Sigmoid logistic function curves provide a powerful means of characterizing the baroreceptor-heart rate reflex. In hypertension the operating range of the reflex is reset in the direction of the elevated resting BP; this can be accounted by rapid resetting of the threshold of the arterial baroreceptors. In addition, there is a deficit in the vagal component of the heart rate (HR) range. Reduction in gain occurs in moderate/severe hypertension, but may be absent in young primary hypertensives. All the changes are reversible, and reversibility of HR range and gain is related to reducing left ventricular hypertrophy or central blood volume rather than to reduction in BP. High plasma angiotensin II can further accentuate the vagal deficit.
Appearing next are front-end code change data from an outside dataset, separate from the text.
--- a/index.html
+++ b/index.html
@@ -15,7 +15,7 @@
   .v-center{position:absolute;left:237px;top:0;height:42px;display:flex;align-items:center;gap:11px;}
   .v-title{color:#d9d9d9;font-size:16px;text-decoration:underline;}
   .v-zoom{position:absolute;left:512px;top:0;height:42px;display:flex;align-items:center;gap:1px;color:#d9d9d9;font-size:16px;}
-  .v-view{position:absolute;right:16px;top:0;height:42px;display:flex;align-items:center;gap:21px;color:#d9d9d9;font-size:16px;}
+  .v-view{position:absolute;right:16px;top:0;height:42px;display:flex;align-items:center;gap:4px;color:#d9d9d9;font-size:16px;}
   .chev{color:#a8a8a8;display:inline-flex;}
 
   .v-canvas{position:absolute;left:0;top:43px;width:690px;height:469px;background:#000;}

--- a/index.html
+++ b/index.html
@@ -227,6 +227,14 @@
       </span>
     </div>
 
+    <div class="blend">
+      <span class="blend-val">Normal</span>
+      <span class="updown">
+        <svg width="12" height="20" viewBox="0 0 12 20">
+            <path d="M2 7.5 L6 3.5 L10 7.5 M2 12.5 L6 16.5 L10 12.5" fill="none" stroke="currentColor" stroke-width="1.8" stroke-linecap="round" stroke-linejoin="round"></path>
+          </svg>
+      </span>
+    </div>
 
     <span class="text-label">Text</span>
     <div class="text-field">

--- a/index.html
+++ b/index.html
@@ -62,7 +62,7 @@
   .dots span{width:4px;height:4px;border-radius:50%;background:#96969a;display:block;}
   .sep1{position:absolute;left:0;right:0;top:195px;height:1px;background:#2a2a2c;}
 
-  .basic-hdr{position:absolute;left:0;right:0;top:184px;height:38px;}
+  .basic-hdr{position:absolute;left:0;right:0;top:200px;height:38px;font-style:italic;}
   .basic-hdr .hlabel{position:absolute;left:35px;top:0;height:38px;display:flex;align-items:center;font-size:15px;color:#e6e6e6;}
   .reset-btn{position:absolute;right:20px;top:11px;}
An input-output model has been developed from comparison of perivascular cuff and drug methods for eliciting the reflex, which place different loads on the heart; the greater load changes simulate many of the alterations in reflex properties observed in hypertension. We conclude that during changes in vasomotor tone in normal animals, about 70% of the drive for the cardiac baroreflex comes from arterial baroreceptors and about 30% from low threshold cardio-pulmonary baroreceptors. In hypertension, the vagal deficit in HR range is due to afferent interactions involving arterial and low and high threshold cardio-pulmonary baroreceptors.